I am one lucky duck today! A few weeks ago we had the pleasure of interviewing landscape artist, Nina Weiss, and now we have a sneak peek into one of Nina’s workshops! Prismacolor team member, Laura Ross, spent an entire Saturday attempting to master Nina’s famous technique. She’ll argue, but we think she did a pretty amazing job!
I first met Nina Weiss during a lunch meeting earlier this year. As we flipped through her sketchbooks and she told me stories of her travels, I thought to myself, “how does she pick the perfect elements for her landscape compositions, every time?” Her travel sketches of Hilton Head, South Carolina, were particularly interesting to me, as I vacation near there each Memorial Day. Although I have a deep appreciation for art (and marketing!), I’ve never been much of an artist myself, and I certainly have not had any formal training. So, when Nina called me a few weeks back to catch up and explained she was teaching a travel sketching workshop the Sunday before Memorial Day, I jumped at the opportunity to learn from such a brilliant artist before my upcoming trip!
The travel sketching class was held at the Ryerson Woods in Riverwoods, IL. Driving into the conservation, I immediately understood why Nina chose such a beautiful place to hold her workshop; the landscapes were powerful and weather was perfect. Nina began by showing the class several of her travel sketchbooks and taught us a little about travel sketching history. She truly is an expert on the subject!
Then, Nina took us through an introductory lesson of landscape composition and color theory. I was enthralled by how easy Nina made it look. She seemed to work with no regret, no inhibitions, where I sat calculating every angle of the fence in my landscape composition and the distance of the horizon line. Nina stopped me in my tracks (thank goodness) and had me do a very rough sketch of the composition. It was hard for me to give up the details, but it was necessary to see the bigger picture, to see the whole landscape. After that, the composition piece started to come together and I recognized the important aspects of my landscape.
But, there was much, much more to learn, and on to color theory we went.
What struck me as interesting is that Nina, a true landscape artist, does not use the colors black or brown. I was intrigued yet very confused all at the same time. I contemplated, “if we can’t use black and brown, how will we create the colors of a tree trunk or branches?” Clearly, I have never taken a color theory class! This is when Nina jumped into some important pieces of color theory.
She taught us the importance of a value scale and how to mix primary color values with their complementary colors to create the colors we see in landscapes. The distance of the landscape should be cooler and the foreground should be much warmer. As Nina explained this, my confusion started to dissipate as she pointed out the yellows and reds of where we were standing and the purples and blues of the trees in the distance.

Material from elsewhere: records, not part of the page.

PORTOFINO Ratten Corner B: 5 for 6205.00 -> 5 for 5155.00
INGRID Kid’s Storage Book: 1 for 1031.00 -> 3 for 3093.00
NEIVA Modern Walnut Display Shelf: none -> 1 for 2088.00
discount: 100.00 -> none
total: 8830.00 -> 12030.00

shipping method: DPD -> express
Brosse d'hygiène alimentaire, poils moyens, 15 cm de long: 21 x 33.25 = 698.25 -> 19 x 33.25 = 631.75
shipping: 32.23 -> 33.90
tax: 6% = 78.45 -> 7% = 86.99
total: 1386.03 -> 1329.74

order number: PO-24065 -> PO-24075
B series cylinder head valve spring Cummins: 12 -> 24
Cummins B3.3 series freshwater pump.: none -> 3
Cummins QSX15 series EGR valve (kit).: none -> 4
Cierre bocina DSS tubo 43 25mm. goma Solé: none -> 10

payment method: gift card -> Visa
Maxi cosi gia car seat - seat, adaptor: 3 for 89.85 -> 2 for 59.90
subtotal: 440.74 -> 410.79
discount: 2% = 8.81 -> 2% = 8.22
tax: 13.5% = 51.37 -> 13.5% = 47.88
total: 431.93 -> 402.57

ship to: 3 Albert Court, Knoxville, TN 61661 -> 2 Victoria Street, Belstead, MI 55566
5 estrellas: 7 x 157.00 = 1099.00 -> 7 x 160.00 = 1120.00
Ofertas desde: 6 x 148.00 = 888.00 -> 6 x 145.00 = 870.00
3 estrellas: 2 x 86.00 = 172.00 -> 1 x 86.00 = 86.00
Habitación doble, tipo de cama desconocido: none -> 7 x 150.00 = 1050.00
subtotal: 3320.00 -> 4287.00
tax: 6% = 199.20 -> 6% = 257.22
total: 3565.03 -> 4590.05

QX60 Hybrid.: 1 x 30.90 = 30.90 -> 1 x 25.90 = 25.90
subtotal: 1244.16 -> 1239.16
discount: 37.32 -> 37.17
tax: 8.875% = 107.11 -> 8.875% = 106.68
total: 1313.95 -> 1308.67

After several hours of instruction and practice, I felt more prepared to venture out on my own while I was in South Carolina. So, on Memorial Day, I took a long bike ride looking for interesting landscapes I could attempt to sketch. I didn’t have to go very far, everywhere I looked I saw gnarled trees, hanging moss, curving pathways, winding creeks; but, I had to choose. I settled down on the bike path and drew for 45 minutes (the time limit Nina had given us for travel sketches) and here is what I came up with:
I have a long way to go, but after attending Nina Weiss’ workshops and venturing out on my own, I can say I’m truly inspired and look forward to my next adventure in travel sketching. Any suggestions on where I should go?
I don’t know WHERE Laura’s next stop will be, but I know I want to go with her!